2) Scope and Inputs—What Goes Into a Credible PQR

  • Batch history and genealogy. Pull from Lot Traceability and the eBMR: materials, equipment, users, and step outcomes.
  • Analytical results. All release/stability/IPC data from LIMS, including OOT patterns and any OOS investigations.
  • Quality events. Summaries and trends of Deviations/NC, NCRs, complaints, and recalls, with closure and CAPA effectiveness.
  • Changes and validation. Relevant MOC/Change Control items, associated re-qualification (IQ/OQ/PQ) and CSV evidence.
  • Supply and logistics. Supplier performance, Goods Receipt issues, FIFO/FEFO adherence, and storage/handling signals from WMS.
  • Regulatory and QMS. Impact from inspections and Internal Audit findings, alignment with ICH Q10 and cGMP.

3) Evidence Integrity—Trust the Numbers or Stop

PQR conclusions are only as credible as the records behind them. Enforce unique credentials and signature meaning per Part 11; confirm computer-generated Audit Trails are complete; and verify retention under Data Retention & Archival. If the data pipeline allows silent edits or orphan spreadsheets, fix that with priority—PQRs built on sand collapse during inspection.

4) Analysis Flow—From Signals to Decisions

A disciplined PQR follows a repeatable logic:

  • Describe. Summarize batches, volumes, and significant events; identify data gaps to correct next cycle.
  • Diagnose. Trend critical attributes with SPC Control Limits and examine OOT excursions.
  • Decide. For each finding, choose: keep as is, tighten, or remediate via CAPA and MOC.
  • Deploy. Drive approved changes through Document Control so methods, instructions, and limits update in production, and evidence lands in the next PQR automatically.
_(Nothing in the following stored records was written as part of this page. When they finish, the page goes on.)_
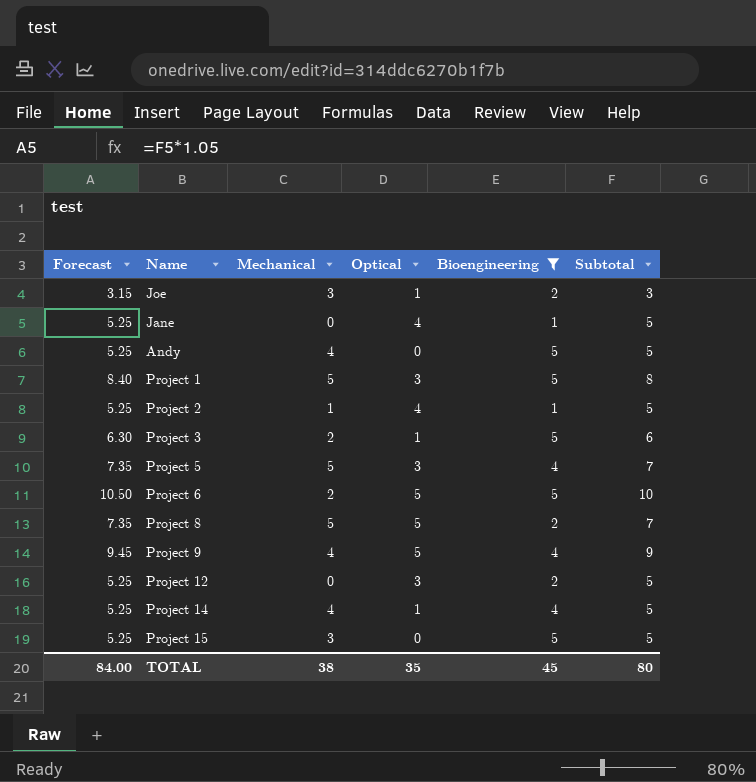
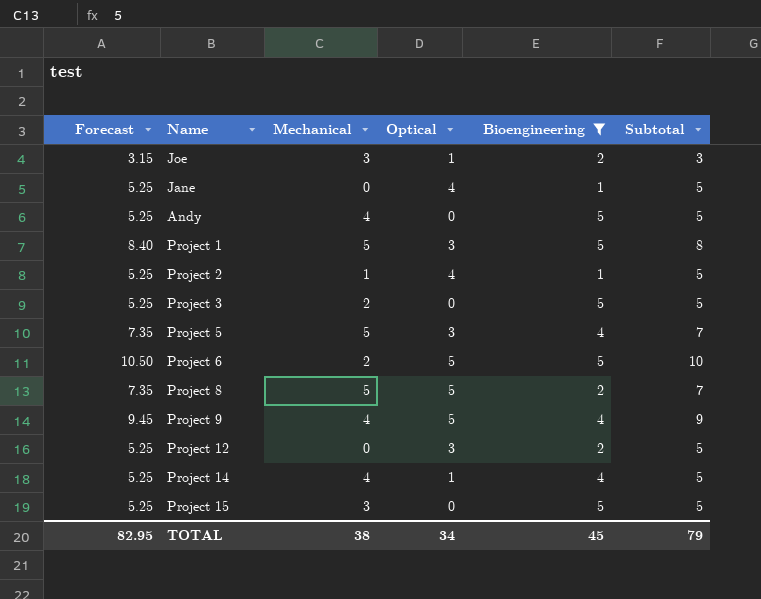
Project 3 | Forecast: 6.30 -> 5.25
Project 3 | Optical: 1 -> 0
Project 3 | Subtotal: 6 -> 5
TOTAL | Forecast: 84.00 -> 82.95
TOTAL | Optical: 35 -> 34
TOTAL | Subtotal: 80 -> 79

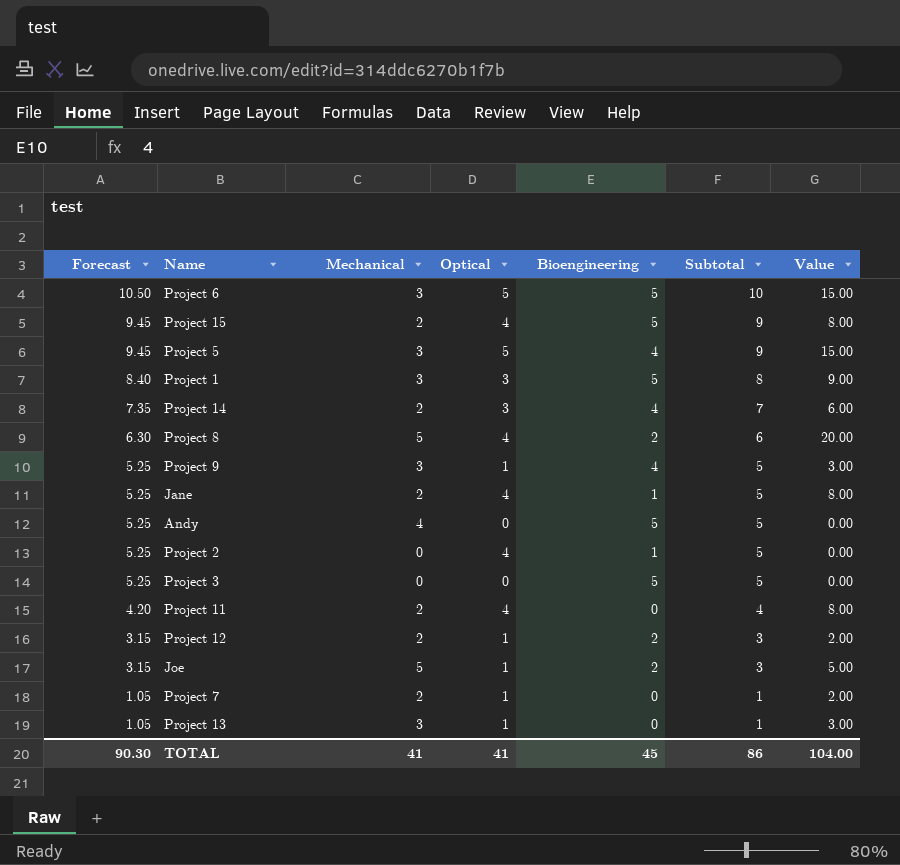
filter: Bioengineering != 0 -> none
row order: none -> Forecast descending
column Value | formula: none -> [Mechanical] * [Optical]
Project 6 | Mechanical: 2 -> 3
Project 15 | Forecast: 5.25 -> 9.45
Project 15 | Mechanical: 3 -> 2
Project 15 | Optical: 0 -> 4
Project 15 | Subtotal: 5 -> 9
Project 5 | Forecast: 7.35 -> 9.45
Project 5 | Mechanical: 5 -> 3
Project 5 | Optical: 3 -> 5
Project 5 | Subtotal: 7 -> 9
Project 1 | Mechanical: 5 -> 3
Project 14 | Forecast: 5.25 -> 7.35
Project 14 | Mechanical: 4 -> 2
Project 14 | Optical: 1 -> 3
Project 14 | Subtotal: 5 -> 7
Project 8 | Forecast: 7.35 -> 6.30
Project 8 | Optical: 5 -> 4
Project 8 | Subtotal: 7 -> 6
Project 9 | Forecast: 9.45 -> 5.25
Project 9 | Mechanical: 4 -> 3
Project 9 | Optical: 5 -> 1
Project 9 | Subtotal: 9 -> 5
Jane | Mechanical: 0 -> 2
Project 2 | Mechanical: 1 -> 0
Project 3 | Mechanical: 2 -> 0
Project 12 | Forecast: 5.25 -> 3.15
Project 12 | Mechanical: 0 -> 2
Project 12 | Optical: 3 -> 1
Project 12 | Subtotal: 5 -> 3
Joe | Mechanical: 3 -> 5
TOTAL | Forecast: 82.95 -> 90.30
TOTAL | Mechanical: 38 -> 41
TOTAL | Optical: 34 -> 41
TOTAL | Subtotal: 79 -> 86

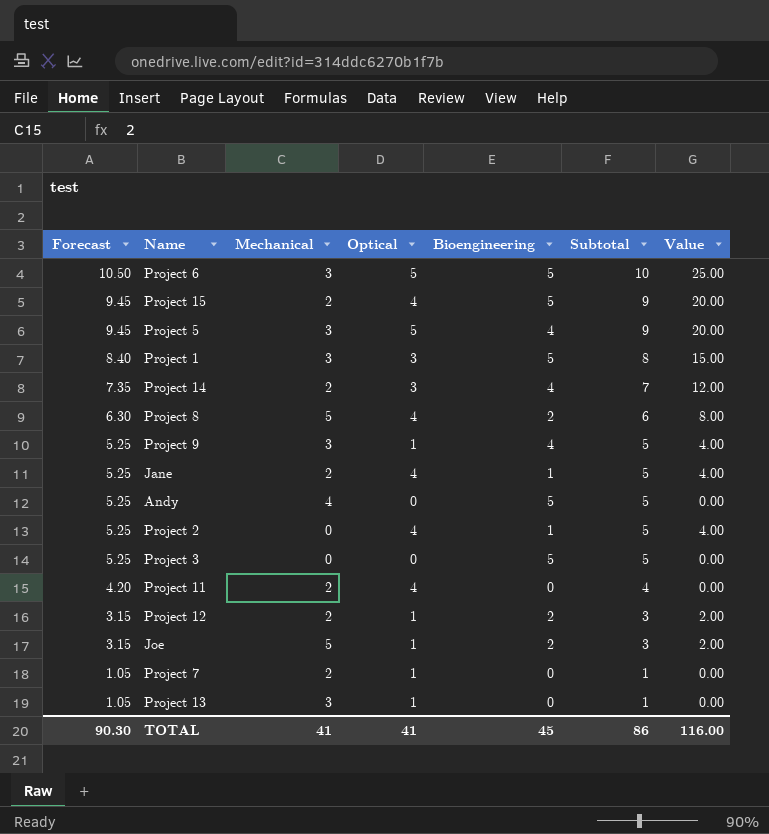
column Value | formula: [Mechanical] * [Optical] -> [Optical] * [Bioengineering]
TOTAL | Value: 104.00 -> 116.00

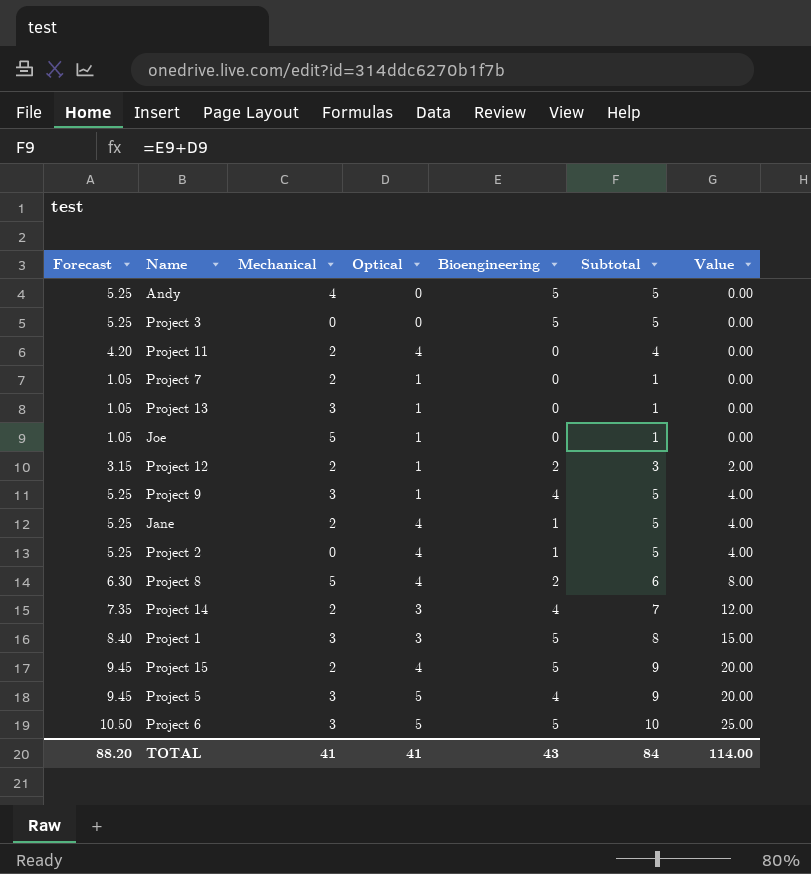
row order: Forecast descending -> Value ascending
Joe | Forecast: 3.15 -> 1.05
Joe | Bioengineering: 2 -> 0
Joe | Subtotal: 3 -> 1
Joe | Value: 2.00 -> 0.00
TOTAL | Forecast: 90.30 -> 88.20
TOTAL | Bioengineering: 45 -> 43
TOTAL | Subtotal: 86 -> 84
TOTAL | Value: 116.00 -> 114.00

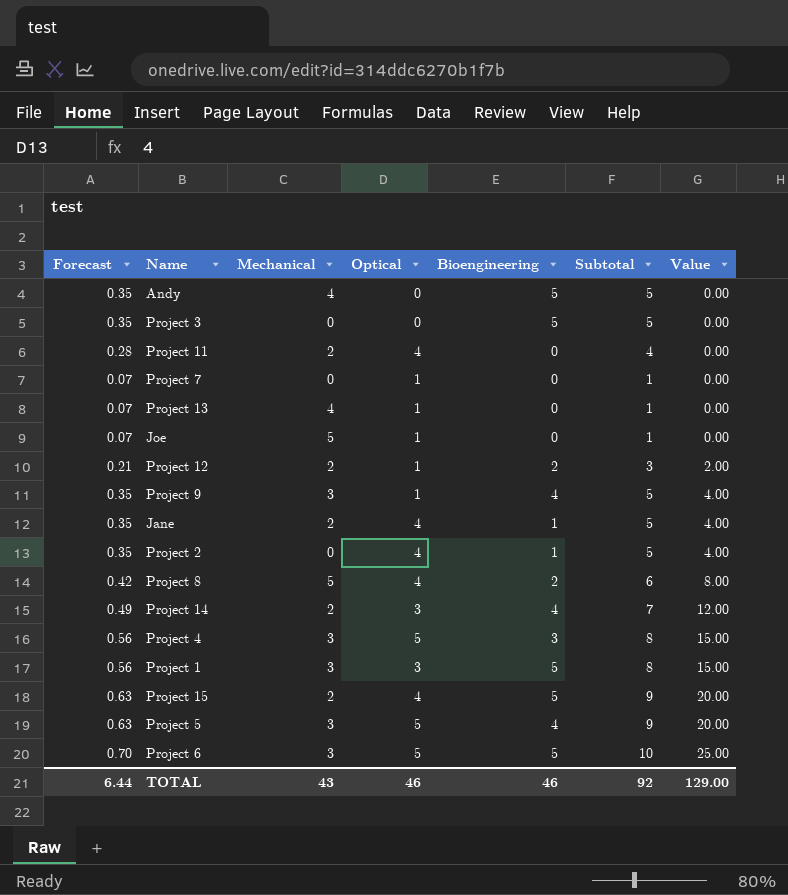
column Forecast | formula: [Subtotal] * 1.05 -> [Subtotal] * 0.07
Project 7 | Mechanical: 2 -> 0
Project 13 | Mechanical: 3 -> 4
row Project 4: none -> 0.56 | 3 | 5 | 3 | 8 | 15.00
TOTAL | Forecast: 88.20 -> 6.44
TOTAL | Mechanical: 41 -> 43
TOTAL | Optical: 41 -> 46
TOTAL | Bioengineering: 43 -> 46
TOTAL | Subtotal: 84 -> 92
TOTAL | Value: 114.00 -> 129.00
5) What to Trend—The Short List that Matters

  • CTQs and release results. Potency, impurities, pH, moisture—trend distributions and capability; connect to CPV.
  • IPC predictors. Do in-process measures correlate and predict release? If not, fix sampling, timing, or controls in the MES.
  • Deviations/complaints. Repeat causes, time-to-closure, and CAPA sustainability.
  • Supplier/material effects. Lot-to-lot shifts linked by genealogy, FIFO/FEFO.
  • Release velocity. Lag from last test to Lot Release and to Finished-Goods Release; blockers are usually fixable design issues.
  • Validation health. Frequency of re-qualification (IQ/OQ/PQ) and CSV changes driven by product findings.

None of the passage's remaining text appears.